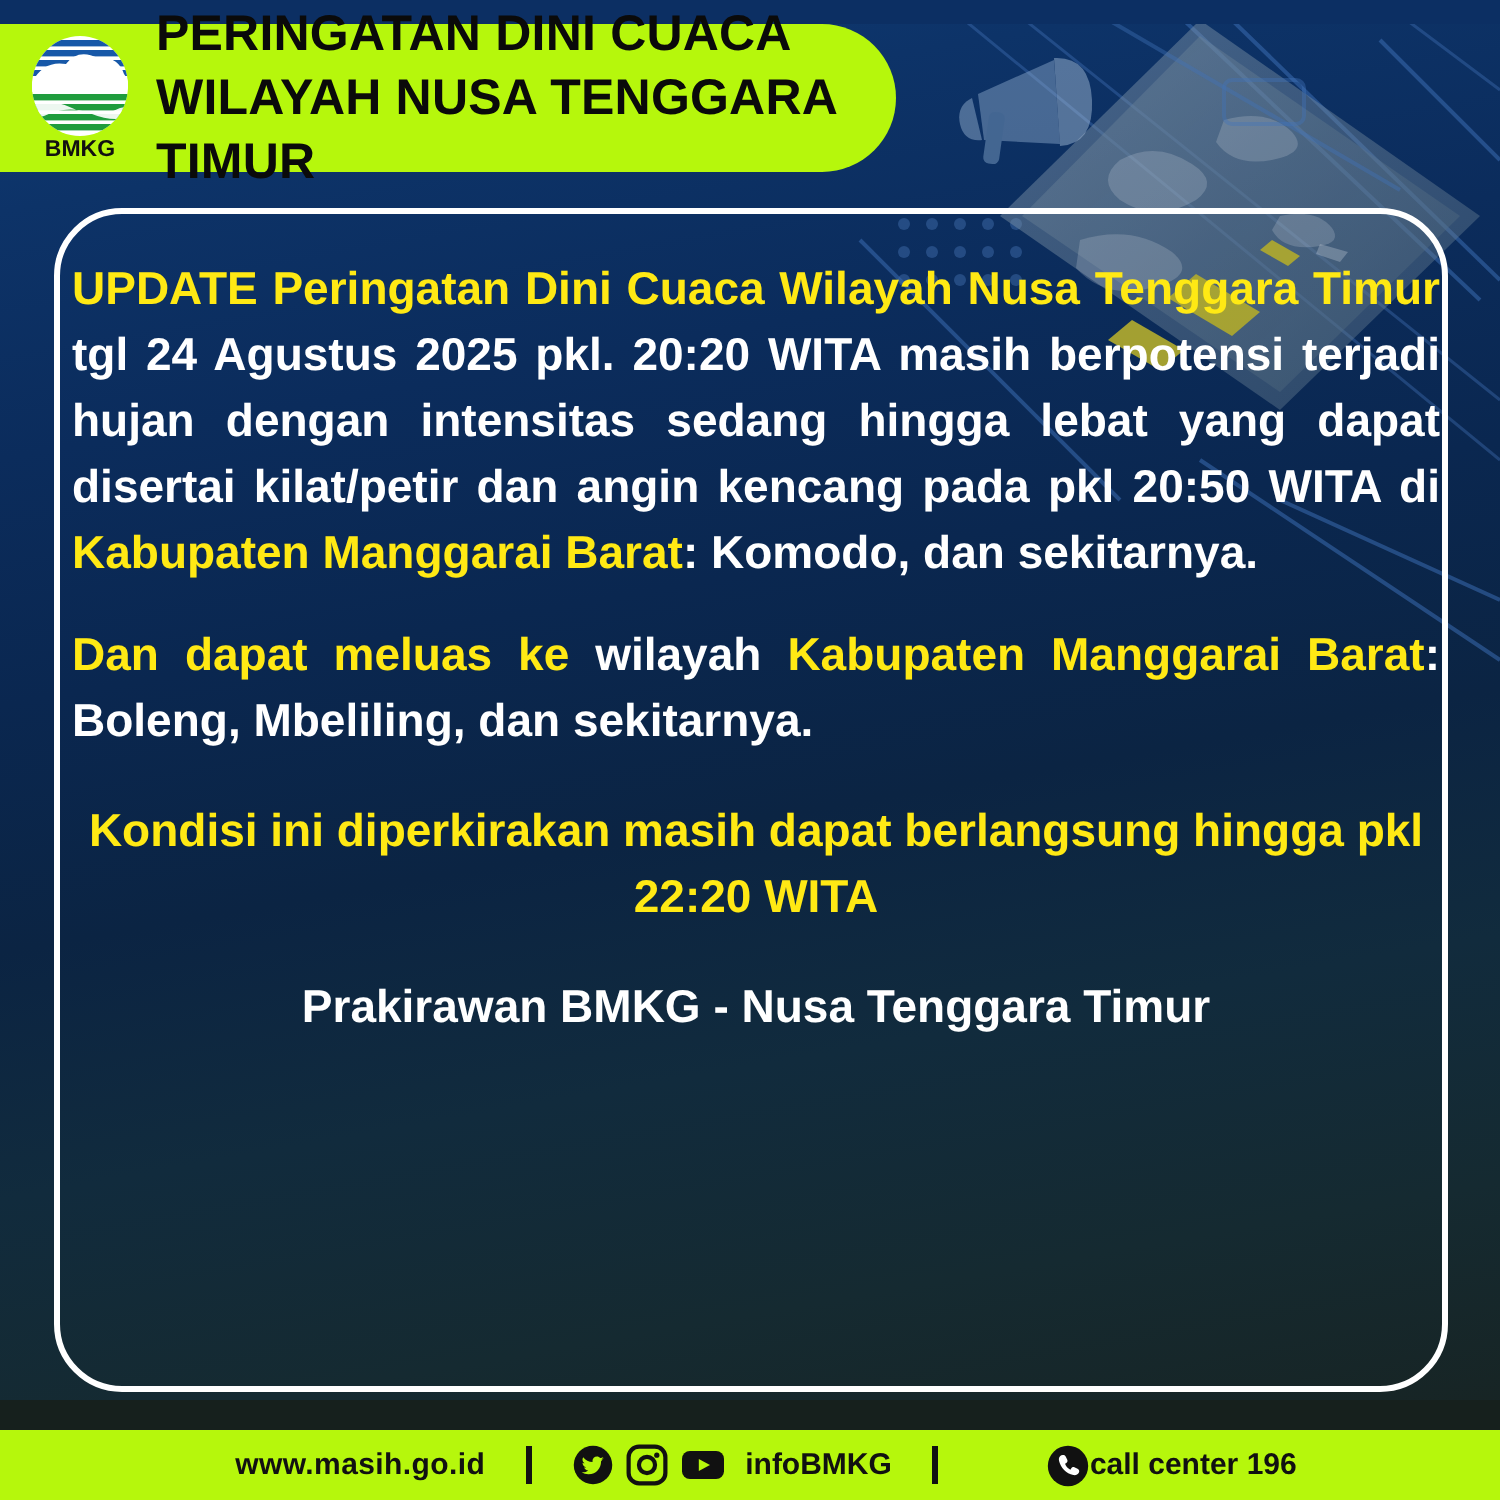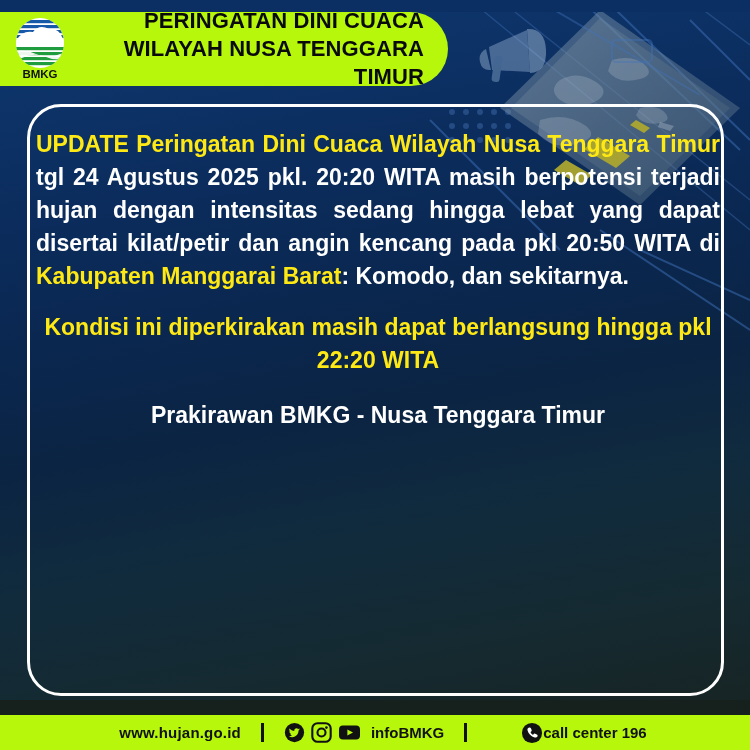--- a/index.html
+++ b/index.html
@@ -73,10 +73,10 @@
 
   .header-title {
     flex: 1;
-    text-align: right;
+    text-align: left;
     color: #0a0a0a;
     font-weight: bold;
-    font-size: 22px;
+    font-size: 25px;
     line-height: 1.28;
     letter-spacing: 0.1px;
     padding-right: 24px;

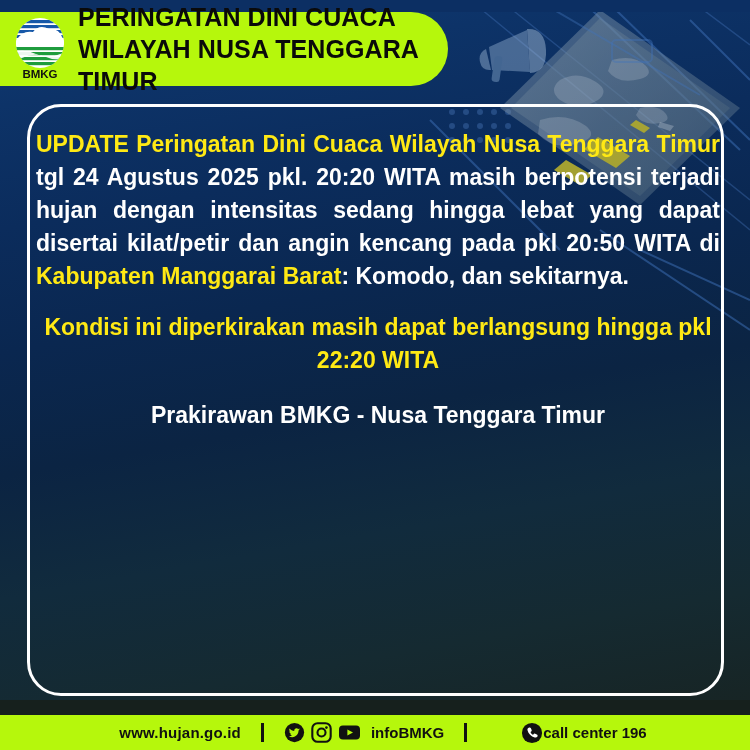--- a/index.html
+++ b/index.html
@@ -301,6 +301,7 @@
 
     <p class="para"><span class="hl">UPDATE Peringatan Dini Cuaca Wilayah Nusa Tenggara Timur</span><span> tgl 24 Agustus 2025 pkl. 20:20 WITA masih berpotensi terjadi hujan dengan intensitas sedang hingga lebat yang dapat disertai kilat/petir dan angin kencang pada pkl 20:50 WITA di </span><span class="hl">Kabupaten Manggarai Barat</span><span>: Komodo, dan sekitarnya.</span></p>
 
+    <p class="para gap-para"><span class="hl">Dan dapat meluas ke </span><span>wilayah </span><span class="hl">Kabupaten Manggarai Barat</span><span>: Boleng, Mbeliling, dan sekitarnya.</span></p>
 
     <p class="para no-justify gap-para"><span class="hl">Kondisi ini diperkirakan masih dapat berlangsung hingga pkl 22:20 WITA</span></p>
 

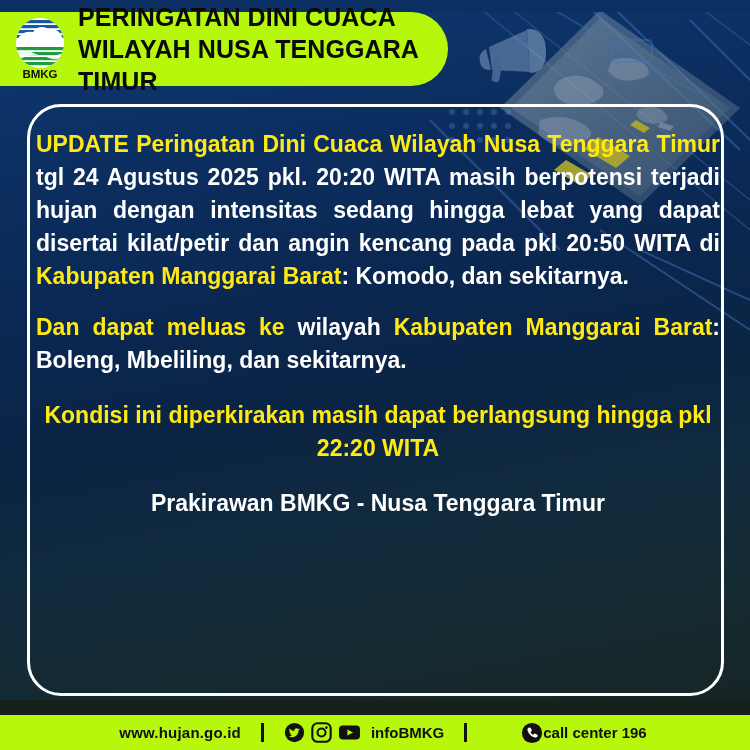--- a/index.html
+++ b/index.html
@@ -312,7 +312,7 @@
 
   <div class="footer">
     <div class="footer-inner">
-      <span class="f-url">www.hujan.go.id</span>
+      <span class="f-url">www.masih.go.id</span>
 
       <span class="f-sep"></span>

--

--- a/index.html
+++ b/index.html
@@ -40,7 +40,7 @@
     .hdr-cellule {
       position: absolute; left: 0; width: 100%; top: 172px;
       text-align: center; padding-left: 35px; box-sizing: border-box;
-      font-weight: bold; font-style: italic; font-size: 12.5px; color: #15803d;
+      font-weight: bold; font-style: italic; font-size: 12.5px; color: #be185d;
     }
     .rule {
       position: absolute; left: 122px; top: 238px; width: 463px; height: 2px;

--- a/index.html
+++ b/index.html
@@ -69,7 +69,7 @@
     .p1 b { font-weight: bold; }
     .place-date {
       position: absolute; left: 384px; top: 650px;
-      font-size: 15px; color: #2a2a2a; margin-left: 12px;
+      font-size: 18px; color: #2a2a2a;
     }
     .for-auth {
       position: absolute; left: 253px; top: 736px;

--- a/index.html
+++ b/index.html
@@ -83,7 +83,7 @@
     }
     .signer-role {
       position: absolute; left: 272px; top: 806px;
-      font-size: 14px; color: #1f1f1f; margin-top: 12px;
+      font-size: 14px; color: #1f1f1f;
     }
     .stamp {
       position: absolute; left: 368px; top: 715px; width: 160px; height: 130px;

==

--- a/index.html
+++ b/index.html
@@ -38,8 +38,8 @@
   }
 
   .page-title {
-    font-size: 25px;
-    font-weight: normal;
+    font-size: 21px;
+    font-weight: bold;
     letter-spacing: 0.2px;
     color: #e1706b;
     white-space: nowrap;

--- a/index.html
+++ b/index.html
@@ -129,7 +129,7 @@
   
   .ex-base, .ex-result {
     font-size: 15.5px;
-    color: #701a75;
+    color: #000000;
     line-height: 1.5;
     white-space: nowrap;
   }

Exercise objective: Will you return exactly the lines above from the one with "18px; color: #2a2a2a;" down to the one with "position: absolute; left: 272px;", counting both as part of the range?

Response box:
+      font-size: 18px; color: #2a2a2a;
     }
     .for-auth {
       position: absolute; left: 253px; top: 736px;

--- a/index.html
+++ b/index.html
@@ -83,7 +83,7 @@
     }
     .signer-role {
       position: absolute; left: 272px; top: 806px;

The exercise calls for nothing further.